The first challenge was to clear the only flat 4ha hay paddocks and sow grass seed. The hay-making would take place around Christmas time when there was plenty of free labour to help with the making of the hay stack, and it was hoped the weather would be more settled by then.
Bena eventually sold the land to my father-in-law and we purchased it from him 40 years ago, with hay being harvested off the same paddocks each summer. One year we got four cuts (two being haylage) but the amazing thing is those hay paddocks have only been undersown once in those 85 years.
With only five fenced paddocks, one cattle stop and no mains electricity it’s a real pet park for the cows under my care as they wander anywhere they like apart from the hay paddocks.
Last November, with a lot of cooperation from the hay contractor, I got 1010 conventional bales of hay in the barn before the end of November.
I was so stoked I called into the cemetery on the way home, put one foot on my husband’s grave, the other on my father-in-law’s grave and said “I did it my way!”.
Someone asked me, when I told them, “What did they say?”.

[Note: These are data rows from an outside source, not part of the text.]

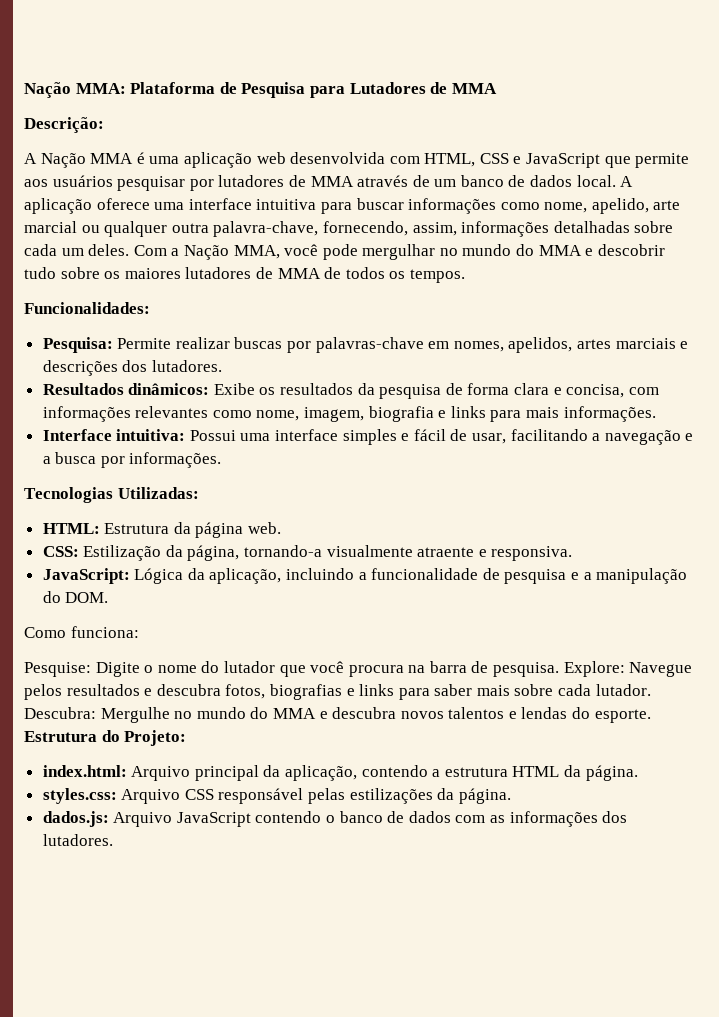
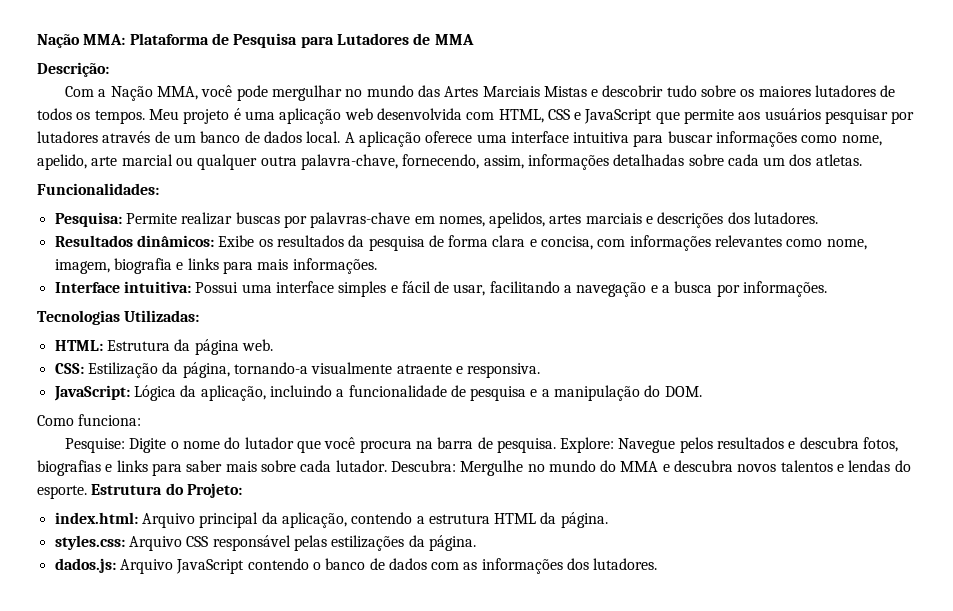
- A Nação MMA é uma aplicação web desenvolvida com HTML, CSS e JavaScript que permite aos usuários pesquisar por lutadores de MMA através de um banco de dados local.
+ Com a Nação MMA, você pode mergulhar no mundo das Artes Marciais Mistas e descobrir tudo sobre os maiores lutadores de todos os tempos. Meu projeto é uma aplicação web desenvolvida com HTML, CSS e JavaScript que permite aos usuários pesquisar por lutadores através de um banco de dados local.
- A aplicação oferece uma interface intuitiva para buscar informações como nome, apelido, arte marcial ou qualquer outra palavra-chave, fornecendo, assim, informações detalhadas sobre cada um deles. Com a Nação MMA, você pode mergulhar no mundo do MMA e descobrir tudo sobre os maiores lutadores de MMA de todos os tempos.
+ A aplicação oferece uma interface intuitiva para buscar informações como nome, apelido, arte marcial ou qualquer outra palavra-chave, fornecendo, assim, informações detalhadas sobre cada um dos atletas.

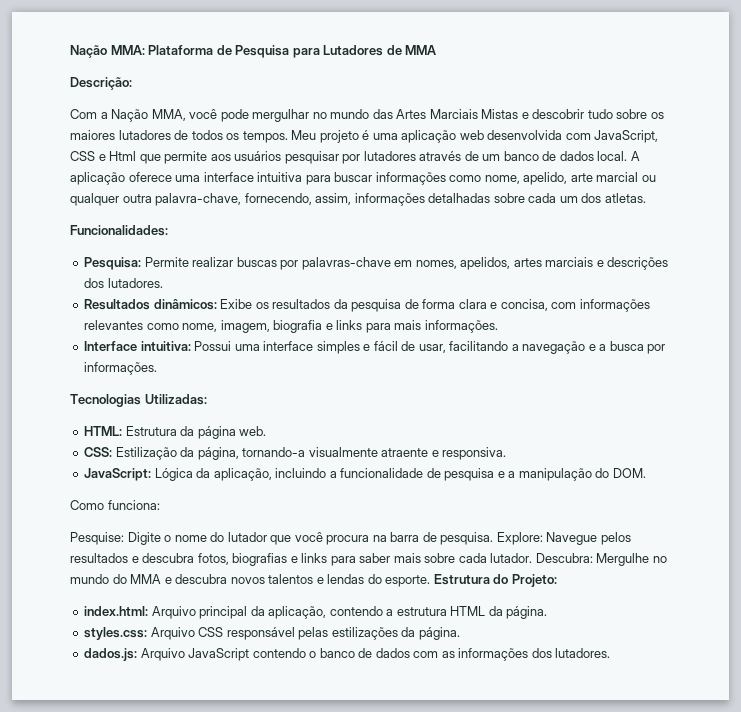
- Meu projeto é uma aplicação web desenvolvida com HTML, CSS e JavaScript que permite aos usuários pesquisar por lutadores através de um banco de dados local.
+ Meu projeto é uma aplicação web desenvolvida com JavaScript, CSS e Html que permite aos usuários pesquisar por lutadores através de um banco de dados local.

I think they were right brassed off that I, as a woman, had managed to do what they had never managed to.
With 26 days to Christmas I was free to do all the Christmassy things I never usually found time for and by December 23, I caught a bus to Bethlehem in Tauranga where we were all celebrating Christmas. After an early tea we all walked the 1km to the huge shopping centre carpark in Bethlehem armed with deck chairs, rugs, jackets, torches and candles for a two-hour open air concert and celebration of Christmas.
A stage had been set up with lights, music and entertainment suitable for folk nine weeks to 90 years. Here we sang, danced, listened and clapped in appreciation for the two hours of entertainment we all enjoyed.
With only one more sleep before Santa arrived the children were awake early on Christmas Eve, as we were to go strawberry picking out in the country. After waiting in a queue for 40 minutes we were told the gardens had closed as they were all picked out. It was only 10am.
So we went to a roadside stall and paid some exorbitant price for two punnets. On the return journey we knew we had a teenager on board as she politely asked her Dad to turn up the car stereo so she could hear her favourite tune. What with Grandma talking, Mum trying to avoid traffic and kids moaning “Are we there yet?”, Dad ignored the teen request until she leaned over as far as her seatbelt would allow and loudly proclaimed, “BEAM UP THE BEAT BRO!!’’
And he did.
The author's grandchildren with their Santa Bears from her collection bearing the year of each child's birth.
After tea that evening I suggested we go for a stroll to the huge supermarket and check out the prices of perishable goods as these are usually reduced on Christmas Eve. Daughter-in-law was the only one brave enough to accompany me so we set off.
Just as we entered the deserted shopping complex I spied on the pavement a glass-topped outdoor table that had been left in front of a very upmarket shop. It had a price ticket of several hundred dollars attached to it but every shop in the area was closed, so we decided to carry it to a coffee shop that was open near the supermarket. Phone calls from there to the manager only yielded voicemail messages so the coffee shop manager told us to leave the table there and they would contact the owners after the holidays.
We headed for the supermarket; by now aware that we had probably been filmed on the security cameras, but I assured daughter-in-law that embarrassment would be compensated by the reward we would more than likely receive.
With only 30 minutes to go until the supermarket closed we found watermelon chunks, peaches and punnets of strawberries all for $1 each. There were hot cooked chickens going for less than half a dozen eggs.
We filled the trolley, got through the checkout and then remembered we had walked there. We could have rung son for reinforcements but for the fact we’d forgotten to take the cellphone.
After much putting down and picking up of bags, daughter-in-law went on ahead and sent the kids back to help Grandma. We all had a feast of perishable goodies as we convinced ourselves some wouldn’t last until the next day.
With a great gathering of family and friends we were all strawberried out for weeks.
And the table?
Daughter-in-law called in to the shop a few days later and the owner said “Thanks for that. My wife left it out”. He didn’t even offer to shout her a coffee.
May you all have your loved ones near you over the Christmas break. May all your cows be in-calf with heifers, harvested crops tucked away and may you have a safe and happy holiday break.